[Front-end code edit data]

<<<<

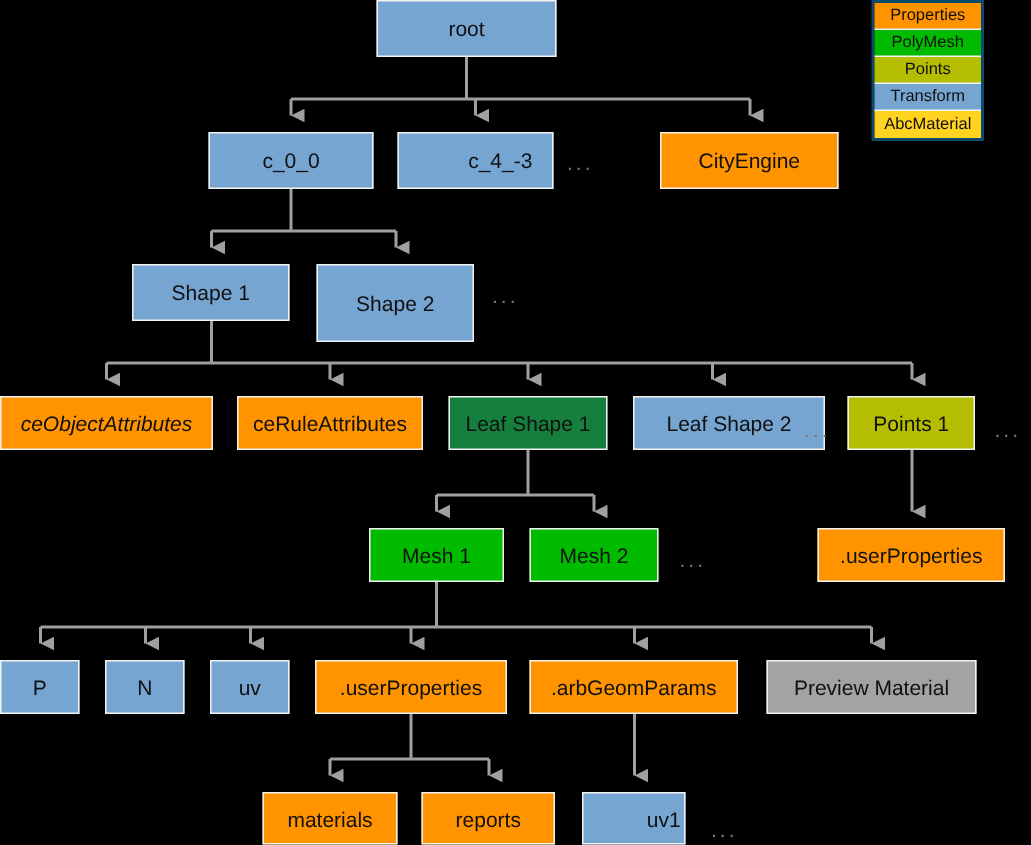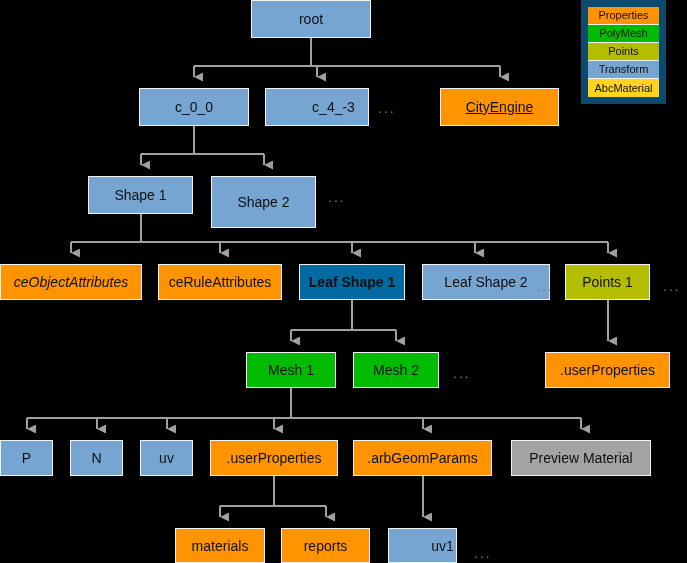--- a/index.html
+++ b/index.html
@@ -46,21 +46,21 @@
     font-size: 14px;
     letter-spacing: 2px;
     line-height: 1;
     white-space: nowrap;
   }
   #legend {
     position: absolute;
     left: 581px;
     top: 0px;
     width: 71px;
-    border: 7px solid #0c4a6e;
+    border: 2px solid #0c4a6e;
     box-sizing: content-box;
   }
   #legend .legend-row {
     height: 18px;
     display: flex;
     align-items: center;
     justify-content: center;
     font-size: 11px;
     color: #101010;
     line-height: 1;
@@ -111,26 +111,26 @@
       <path d="M581,418 L581,429" stroke="#a0a0a0" stroke-width="2" fill="none" marker-end="url(#arrow)"></path>
       <path d="M274,476 L274,506" stroke="#a0a0a0" stroke-width="2" fill="none"></path>
       <path d="M220,506 L326,506" stroke="#a0a0a0" stroke-width="2" fill="none"></path>
       <path d="M220,506 L220,517" stroke="#a0a0a0" stroke-width="2" fill="none" marker-end="url(#arrow)"></path>
       <path d="M326,506 L326,517" stroke="#a0a0a0" stroke-width="2" fill="none" marker-end="url(#arrow)"></path>
       <path d="M423,476 L423,517" stroke="#a0a0a0" stroke-width="2" fill="none" marker-end="url(#arrow)"></path>
     </svg>
 <div class="node" style="left: 251px; top: 0px; width: 120px; height: 38px; background: rgb(119, 165, 210);">root</div>
     <div class="node" style="left: 139px; top: 88px; width: 110px; height: 38px; background: rgb(119, 165, 210);">c_0_0</div>
     <div class="node" style="left: 265px; top: 88px; width: 104px; height: 38px; background: rgb(119, 165, 210); padding-left: 33px;">c_4_-3</div>
-    <div class="node" style="left: 440px; top: 88px; width: 119px; height: 38px; background: rgb(255, 148, 0); text-decoration: underline;">CityEngine</div>
+    <div class="node" style="left: 440px; top: 88px; width: 119px; height: 38px; background: rgb(255, 148, 0);">CityEngine</div>
     <div class="node" style="left: 88px; top: 176px; width: 105px; height: 38px; background: rgb(119, 165, 210);">Shape 1</div>
     <div class="node" style="left: 211px; top: 176px; width: 105px; height: 52px; background: rgb(119, 165, 210);">Shape 2</div>
     <div class="node" style="left: 0px; top: 264px; width: 142px; height: 36px; background: rgb(255, 148, 0); font-style: italic;">ceObjectAttributes</div>
     <div class="node" style="left: 158px; top: 264px; width: 124px; height: 36px; background: rgb(255, 148, 0);">ceRuleAttributes</div>
-    <div class="node" style="left: 299px; top: 264px; width: 106px; height: 36px; background: #0369a1; font-weight: bold;">Leaf Shape 1</div>
+    <div class="node" style="left: 299px; top: 264px; width: 106px; height: 36px; background: #15803d;">Leaf Shape 1</div>
     <div class="node" style="left: 422px; top: 264px; width: 128px; height: 36px; background: rgb(119, 165, 210); text-align: right;">Leaf Shape 2</div>
     <div class="node" style="left: 565px; top: 264px; width: 85px; height: 36px; background: rgb(181, 189, 0);">Points 1</div>
     <div class="node" style="left: 246px; top: 352px; width: 90px; height: 36px; background: rgb(0, 187, 0);">Mesh 1</div>
     <div class="node" style="left: 353px; top: 352px; width: 86px; height: 36px; background: rgb(0, 187, 0);">Mesh 2</div>
     <div class="node" style="left: 545px; top: 352px; width: 125px; height: 36px; background: rgb(255, 148, 0);">.userProperties</div>
     <div class="node" style="left: 0px; top: 440px; width: 53px; height: 36px; background: rgb(119, 165, 210);">P</div>
     <div class="node" style="left: 70px; top: 440px; width: 53px; height: 36px; background: rgb(119, 165, 210);">N</div>
     <div class="node" style="left: 140px; top: 440px; width: 53px; height: 36px; background: rgb(119, 165, 210);">uv</div>
     <div class="node" style="left: 210px; top: 440px; width: 128px; height: 36px; background: rgb(255, 148, 0);">.userProperties</div>
     <div class="node" style="left: 353px; top: 440px; width: 139px; height: 36px; background: rgb(255, 148, 0);">.arbGeomParams</div>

>>>>

*What is being asked*.
Using the records above, find the number of lines that contain the string "Mesh", and give that number without further comment.

*Output*.
2